The records that follow are to be transcribed in full, without their images.

+--

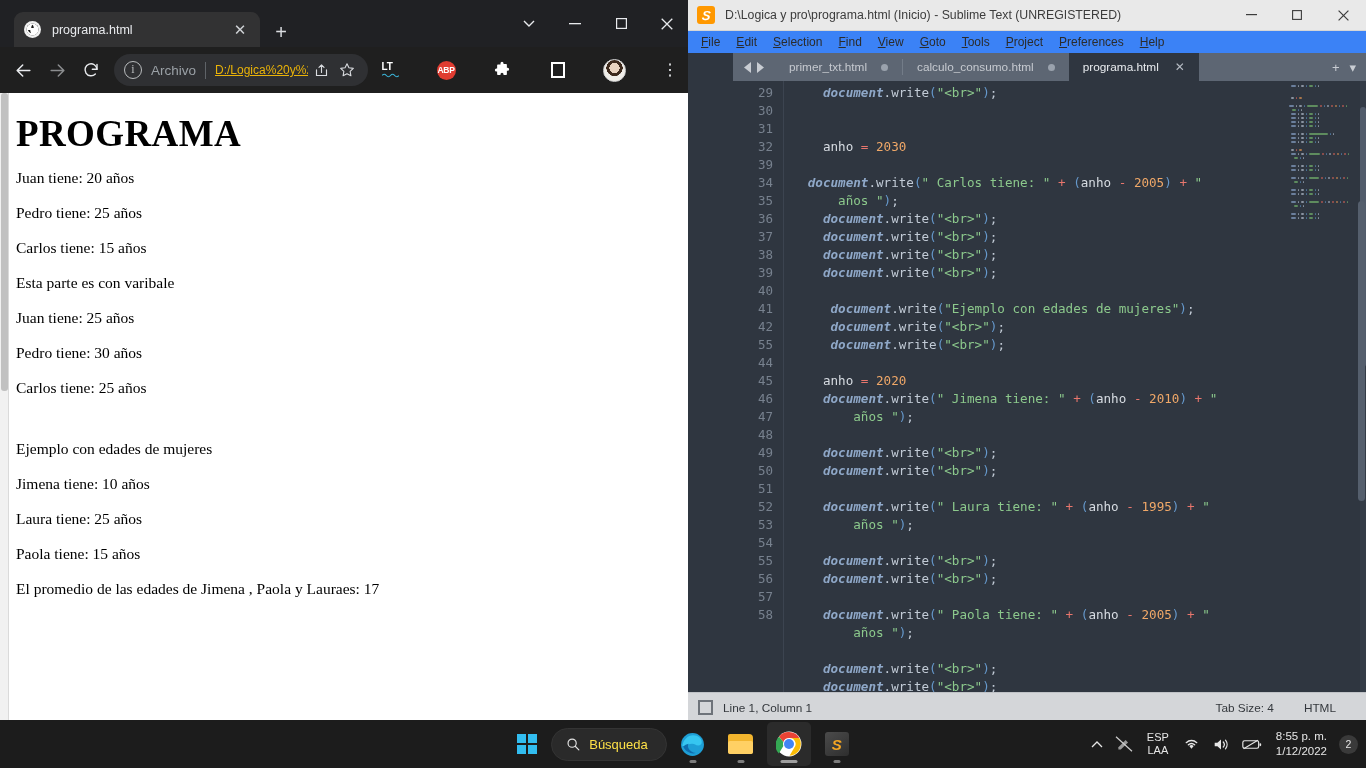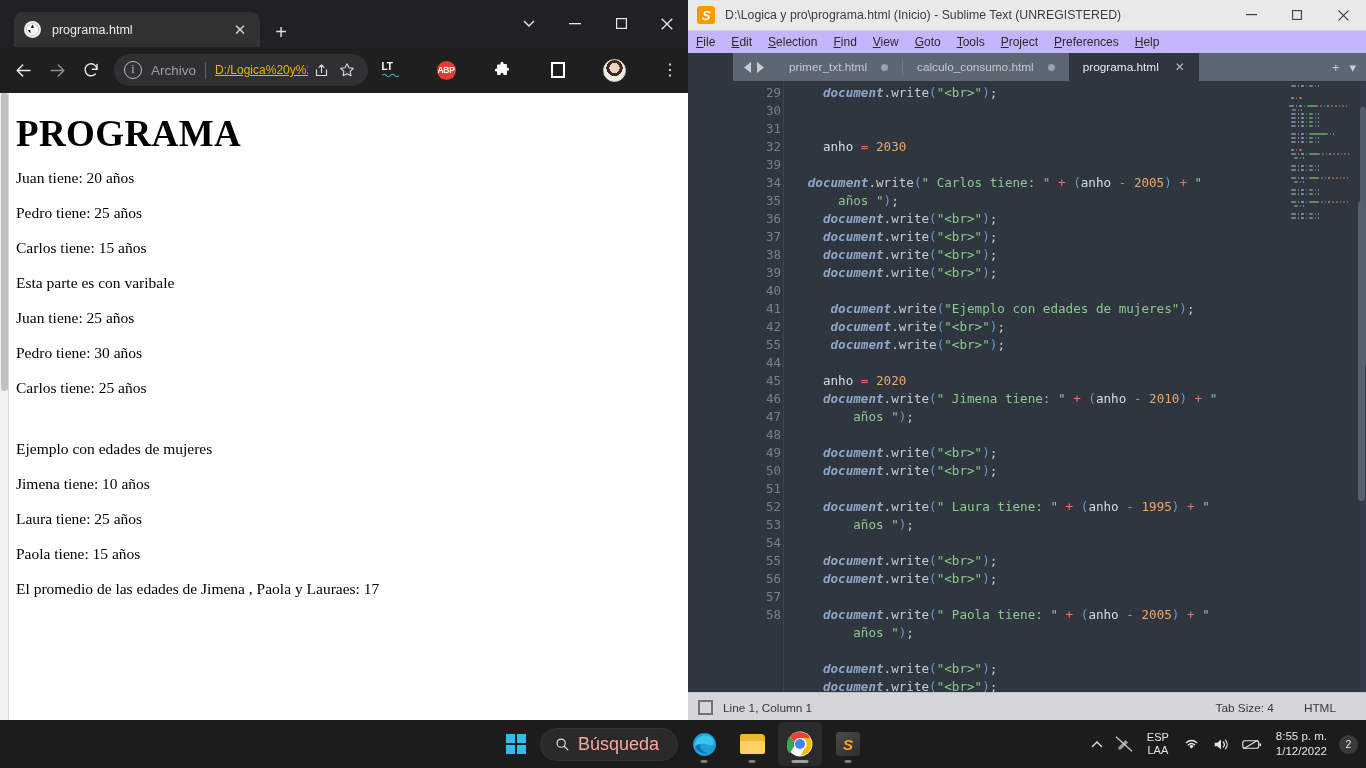--- a/index.html
+++ b/index.html
@@ -87,8 +87,8 @@
              justify-content:center; color:#3c3c3c; font-size:13px; cursor:pointer;
              flex:0 0 auto; }
 
-  .st-menu{ height:22px; background:#c4b5fd; display:flex; align-items:flex-end;
-            }
+  .st-menu{ height:22px; background:#3b82f6; display:flex; align-items:flex-end;
+            padding-left:5px; }
   .st-menu .mi{ color:#2b2b2b; font-size:12px; padding:0 8px; cursor:pointer;
                 line-height:22px; }
   .st-menu .mi u{ text-decoration:underline; }

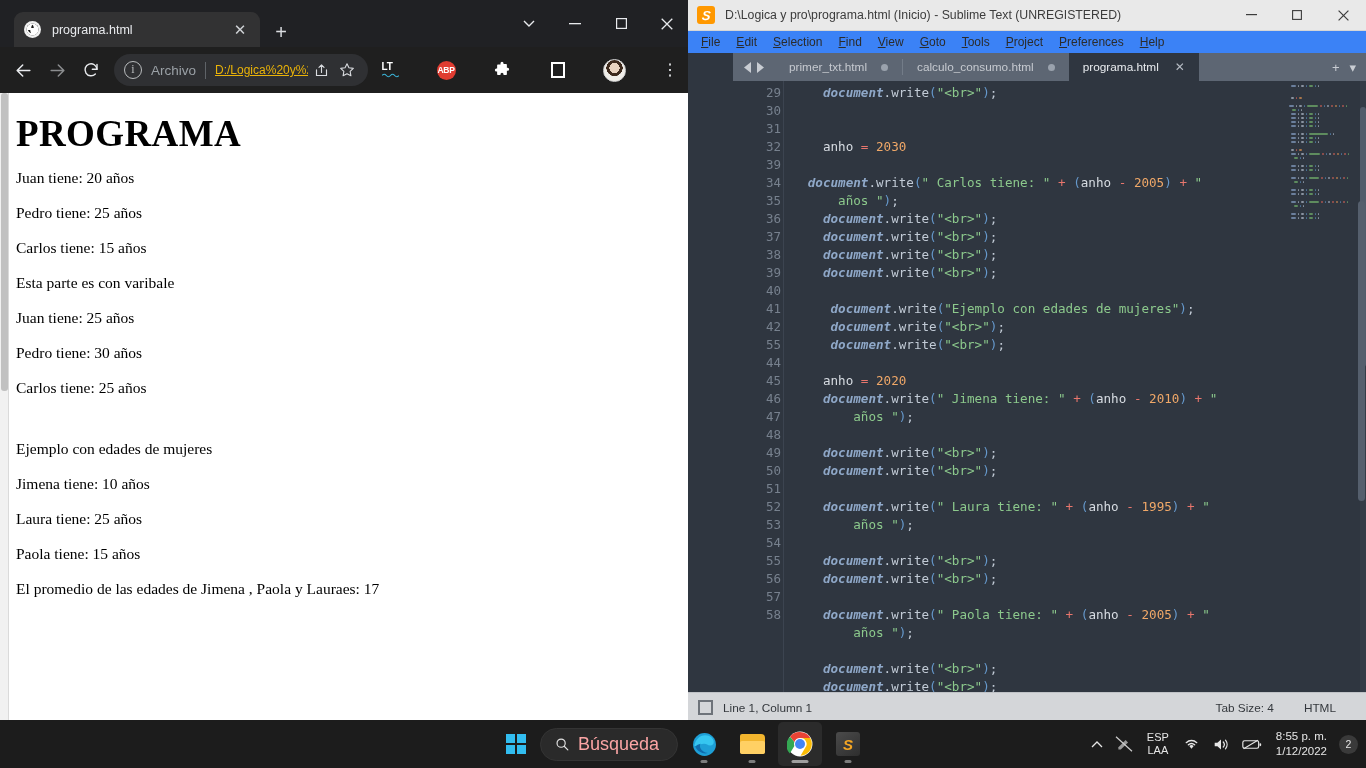--- a/index.html
+++ b/index.html
@@ -123,7 +123,7 @@
 
   .st-editor{ position:absolute; left:45px; top:28px; right:0; bottom:0;
               background:#2f3640; overflow:hidden; }
-  .st-gutter{ position:absolute; left:8px; top:0; width:48px; height:100%;
+  .st-gutter{ position:absolute; left:0; top:0; width:48px; height:100%;
               text-align:right; padding-top:3px; }
   .st-gutter div{ color:#77818e; font-size:12.5px; line-height:18px; padding-right:8px;
                   font-family:"DejaVu Sans Mono", monospace; }

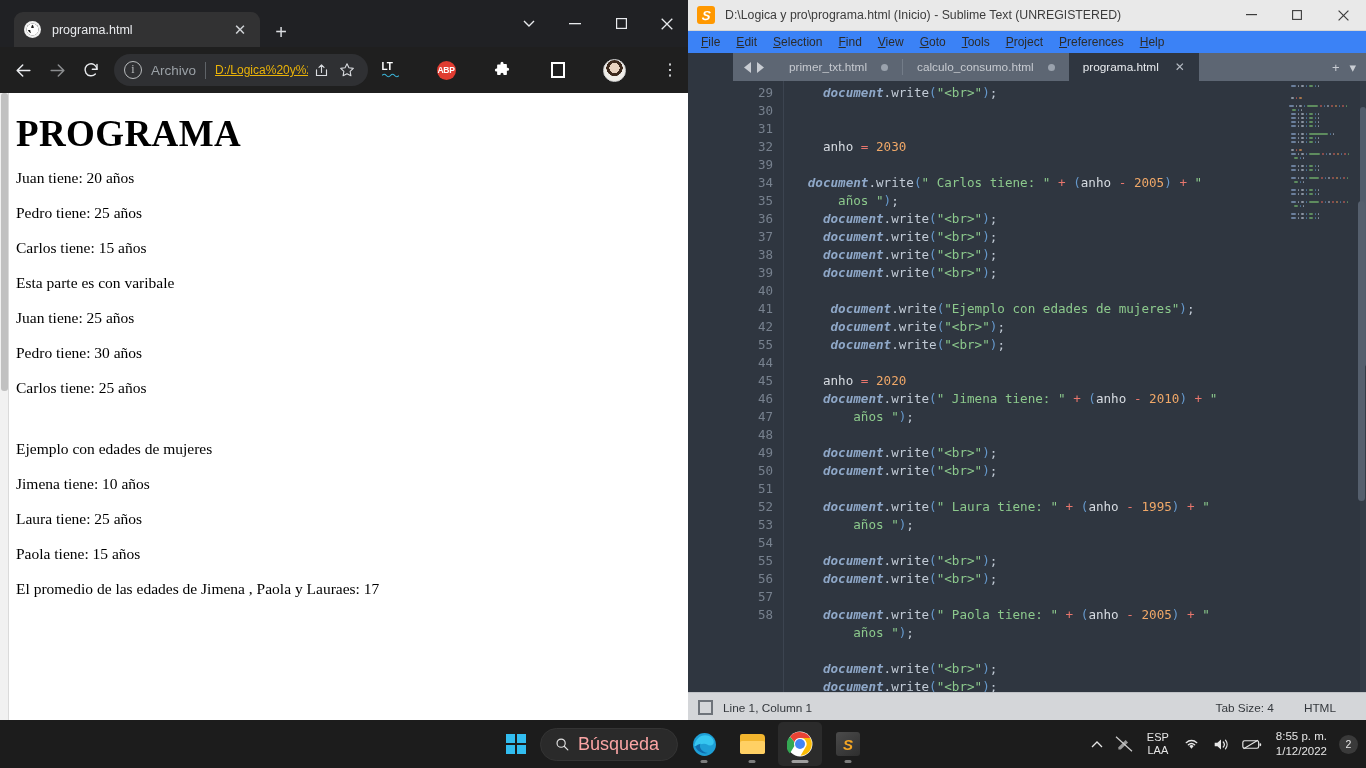--- a/index.html
+++ b/index.html
@@ -175,7 +175,7 @@
   .tb-search{ height:33px; background:#2a2a2a; border-radius:17px; display:flex;
               align-items:center; padding:0 18px 0 14px; gap:9px; cursor:pointer;
               border:1px solid #343434; }
-  .tb-search .txt{ color:#fca5a5; font-size:18px; }
+  .tb-search .txt{ color:#fde047; font-size:13px; }
   .tb-app{ width:44px; height:44px; display:flex; align-items:center;
            justify-content:center; position:relative; cursor:pointer; border-radius:5px; }
   .tb-app.active{ background:#2b2b2b; }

+--

#### [RESPONSE TO THE TASK]
--- a/index.html
+++ b/index.html
@@ -87,8 +87,8 @@
              justify-content:center; color:#3c3c3c; font-size:13px; cursor:pointer;
              flex:0 0 auto; }
 
-  .st-menu{ height:22px; background:#c4b5fd; display:flex; align-items:flex-end;
-            }
+  .st-menu{ height:22px; background:#3b82f6; display:flex; align-items:flex-end;
+            padding-left:5px; }
   .st-menu .mi{ color:#2b2b2b; font-size:12px; padding:0 8px; cursor:pointer;
                 line-height:22px; }
   .st-menu .mi u{ text-decoration:underline; }

--- a/index.html
+++ b/index.html
@@ -123,7 +123,7 @@
 
   .st-editor{ position:absolute; left:45px; top:28px; right:0; bottom:0;
               background:#2f3640; overflow:hidden; }
-  .st-gutter{ position:absolute; left:8px; top:0; width:48px; height:100%;
+  .st-gutter{ position:absolute; left:0; top:0; width:48px; height:100%;
               text-align:right; padding-top:3px; }
   .st-gutter div{ color:#77818e; font-size:12.5px; line-height:18px; padding-right:8px;
                   font-family:"DejaVu Sans Mono", monospace; }

--- a/index.html
+++ b/index.html
@@ -175,7 +175,7 @@
   .tb-search{ height:33px; background:#2a2a2a; border-radius:17px; display:flex;
               align-items:center; padding:0 18px 0 14px; gap:9px; cursor:pointer;
               border:1px solid #343434; }
-  .tb-search .txt{ color:#fca5a5; font-size:18px; }
+  .tb-search .txt{ color:#fde047; font-size:13px; }
   .tb-app{ width:44px; height:44px; display:flex; align-items:center;
            justify-content:center; position:relative; cursor:pointer; border-radius:5px; }
   .tb-app.active{ background:#2b2b2b; }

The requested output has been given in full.